Here's an example of how to set the journal_mode to "WAL" in a sqlite3 connection using the SQLite3 Tutorial:

import sqlite3
import shutil

# create a connection to a SQLite database file in the /tmp directory
con = sqlite3.connect('/tmp/tutorial.db')

# set the journal_mode to WAL (Write-Ahead Logging) for better performance and reliability
con.execute('PRAGMA journal_mode=WAL;')

# create a cursor object to execute SQL commands
cur = con.cursor()

# create a new table named "movie" with three columns: title, year, and score
cur.execute("CREATE TABLE movie(title, year, score)")

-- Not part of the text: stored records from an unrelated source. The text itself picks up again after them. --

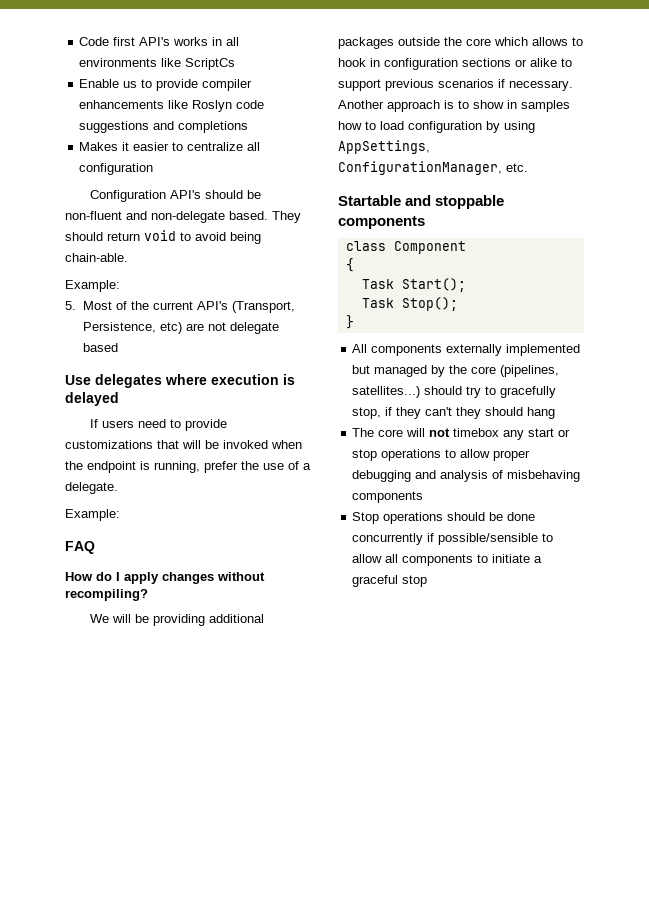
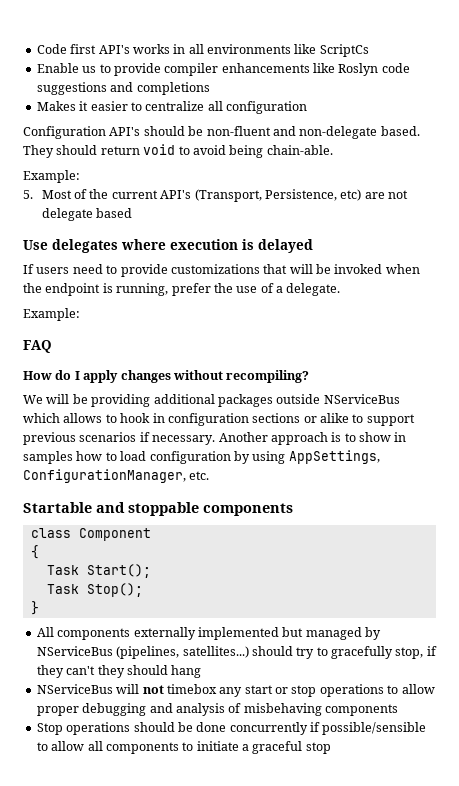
- We will be providing additional packages outside the core which allows to hook in configuration sections or alike to support previous scenarios if necessary.
+ We will be providing additional packages outside NServiceBus which allows to hook in configuration sections or alike to support previous scenarios if necessary.
- All components externally implemented but managed by the core (pipelines, satellites...) should try to gracefully stop, if they can't they should hang
+ All components externally implemented but managed by NServiceBus (pipelines, satellites...) should try to gracefully stop, if they can't they should hang
- The core will not timebox any start or stop operations to allow proper debugging and analysis of misbehaving components
+ NServiceBus will not timebox any start or stop operations to allow proper debugging and analysis of misbehaving components

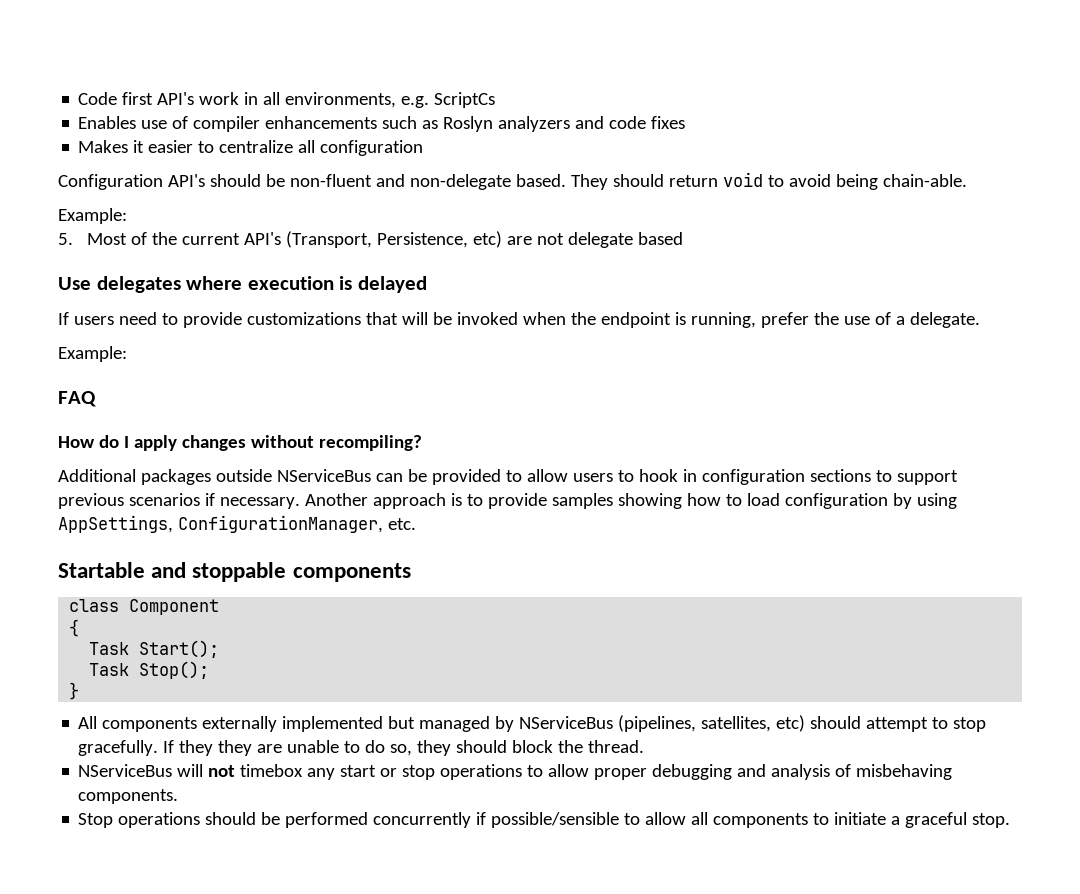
- Code first API's works in all environments like ScriptCs
+ Code first API's work in all environments, e.g. ScriptCs
- Enable us to provide compiler enhancements like Roslyn code suggestions and completions
+ Enables use of compiler enhancements such as Roslyn analyzers and code fixes
- We will be providing additional packages outside NServiceBus which allows to hook in configuration sections or alike to support previous scenarios if necessary.
+ Additional packages outside NServiceBus can be provided to allow users to hook in configuration sections to support previous scenarios if necessary.
- Another approach is to show in samples how to load configuration by using AppSettings, ConfigurationManager, etc.
+ Another approach is to provide samples showing how to load configuration by using AppSettings, ConfigurationManager, etc.
- All components externally implemented but managed by NServiceBus (pipelines, satellites...) should try to gracefully stop, if they can't they should hang
+ All components externally implemented but managed by NServiceBus (pipelines, satellites, etc) should attempt to stop gracefully. If they they are unable to do so, they should block the thread.
- NServiceBus will not timebox any start or stop operations to allow proper debugging and analysis of misbehaving components
+ NServiceBus will not timebox any start or stop operations to allow proper debugging and analysis of misbehaving components.
- Stop operations should be done concurrently if possible/sensible to allow all components to initiate a graceful stop
+ Stop operations should be performed concurrently if possible/sensible to allow all components to initiate a graceful stop.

# retrieve the names of all tables in the database
res = cur.execute("SELECT name FROM sqlite_master")
res.fetchone()

# insert data into the "movie" table
cur.execute("""
    INSERT INTO movie VALUES
        ('Monty Python and the Holy Grail', 1975, 8.2),
        ('And Now for Something Completely Different', 1971, 7.5)
""")

# commit the changes to the database
con.commit()

# close the cursor and connection
res.close()
con.close()

# move the file from /tmp to /drive JupyterLite directory
shutil.move('/tmp/tutorial.db', '/drive/tutorial.db')

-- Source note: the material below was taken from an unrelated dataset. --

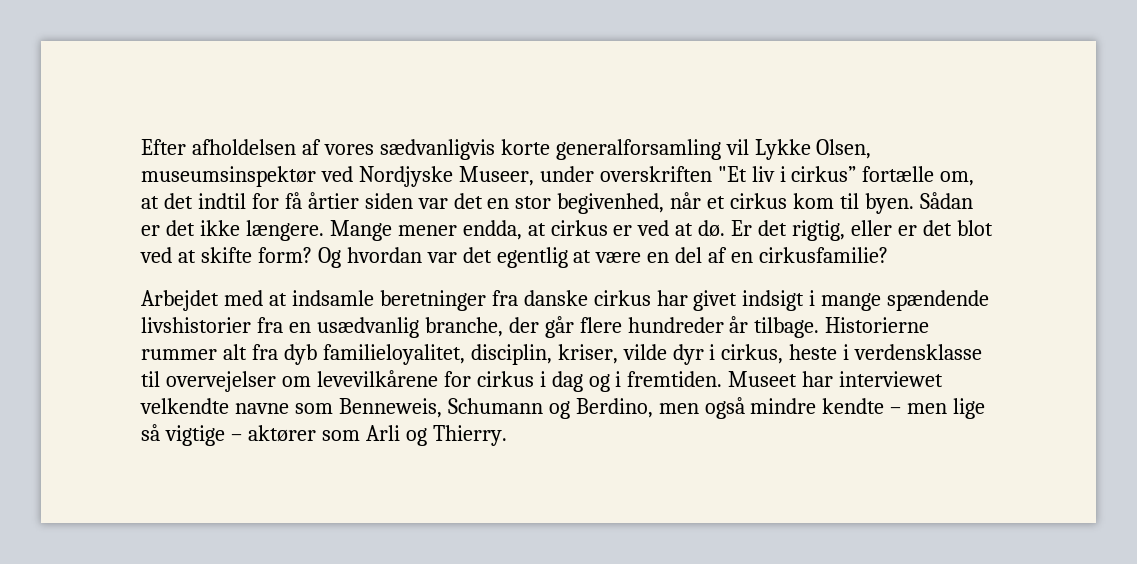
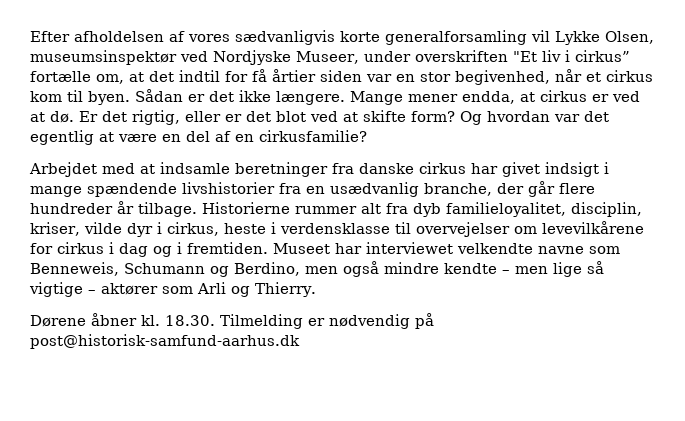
- Efter afholdelsen af vores sædvanligvis korte generalforsamling vil Lykke Olsen, museumsinspektør ved Nordjyske Museer, under overskriften "Et liv i cirkus” fortælle om, at det indtil for få årtier siden var det en stor begivenhed, når et cirkus kom til byen.
+ Efter afholdelsen af vores sædvanligvis korte generalforsamling vil Lykke Olsen, museumsinspektør ved Nordjyske Museer, under overskriften "Et liv i cirkus” fortælle om, at det indtil for få årtier siden var en stor begivenhed, når et cirkus kom til byen.
+ Dørene åbner kl. 18.30. Tilmelding er nødvendig på post@historisk-samfund-aarhus.dk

Then you can download the DB file from JupyterLite and see the result on a web application like this one: https://sqliteviewer.app/

psychemedia commented 1 year ago

@oscarpereztuta Thanks for that. The interaction I am trying to simplify is for a non-expert learner in a distance education setting who just wants to run a notebook in JupyterLite and have changes persisted in local browser storage that they can make use of across multiple sessions.

rth commented 1 year ago

If you want to use the home dir, someone would need to figure out what is the missing functionality currently in DriveFS required for Sqlite3 and add it. I don't know enough about this. I see there are different backends for browser storage it could be interesting to try to change the backend and see if the issue persists.

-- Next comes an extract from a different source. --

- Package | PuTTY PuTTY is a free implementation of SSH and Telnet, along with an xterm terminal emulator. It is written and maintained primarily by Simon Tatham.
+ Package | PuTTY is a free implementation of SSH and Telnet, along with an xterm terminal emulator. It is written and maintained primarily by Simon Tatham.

Writing the DB in a manually mounted IDBFS (persistent) folder appears to work but that's not very user friendly from a notebook perspective. DriveFS is also able to use IDBFS from Emscripten as a backend, so this does indeed sound like a bug.

michaelweinold commented 1 month ago

@psychemedia, could you check if this issue has been resolved for you?

For me, the issue seems to have gone away:

Screenshot 2024-07-30 at 08 44 12

with the versions:

# Core modules (mandatory)
jupyterlite-core==0.4.0 # https://pypi.org/project/jupyterlite-core/#history
jupyterlab==4.2.4 # https://pypi.org/project/jupyterlab/#history

# Python kernel (optional)
jupyterlite-pyodide-kernel==0.4.0 # https://pypi.org/project/jupyterlite-pyodide-kernel/#history
psychemedia commented 1 month ago

I just tried with https://jupyterlite.readthedocs.io/en/stable/_static/lab/index.html and the default Pyodide kernel in a browser with local storage cleared, and now it fails even quicker for me?

image
michaelweinold commented 1 month ago

Try our site: https://live.brightway.dev/

...and alternatively try incognito mode when using the https://jupyterlite.readthedocs.io site. I think it works for me:

Screenshot 2024-07-30 at 09 56 35
psychemedia commented 1 month ago

With the jupyterlite demo, chrome incognito, 126.0.6478.127 arm64, Mac M2 14.5:

image

I get the same error on https://live.brightway.dev/lab/index.html

michaelweinold commented 1 month ago

...yeah, ok - I had remembered that even the

import sqlite3
con = sqlite3.connect("tutorial.db")`

had thrown an error. I can confirm that

res = cur.execute("SELECT name FROM sqlite_master")

still does not work for me either.

michaelweinold commented 1 month ago

@rth, at least I was able to follow your suggestion:

I see there are different backends for browser storage it could be interesting to try to change the backend and see if the issue persists.

Now that I was able to actually choose different storage drivers (cf. https://github.com/jupyterlite/jupyterlite/issues/1152).

I can confirm that the issue persists in both the case of: asyncStorage and localStorageWrapper. The site alltogether fails to load when chosing webSQLStorage ("index.es6.js:2017 Error: No available storage method found.").

@jtpio - any idea what the underlying issue might be? We could put some resources towards a fix through UpWork (we would really love to get sqlite3 working)... but we would first have to know where to begin.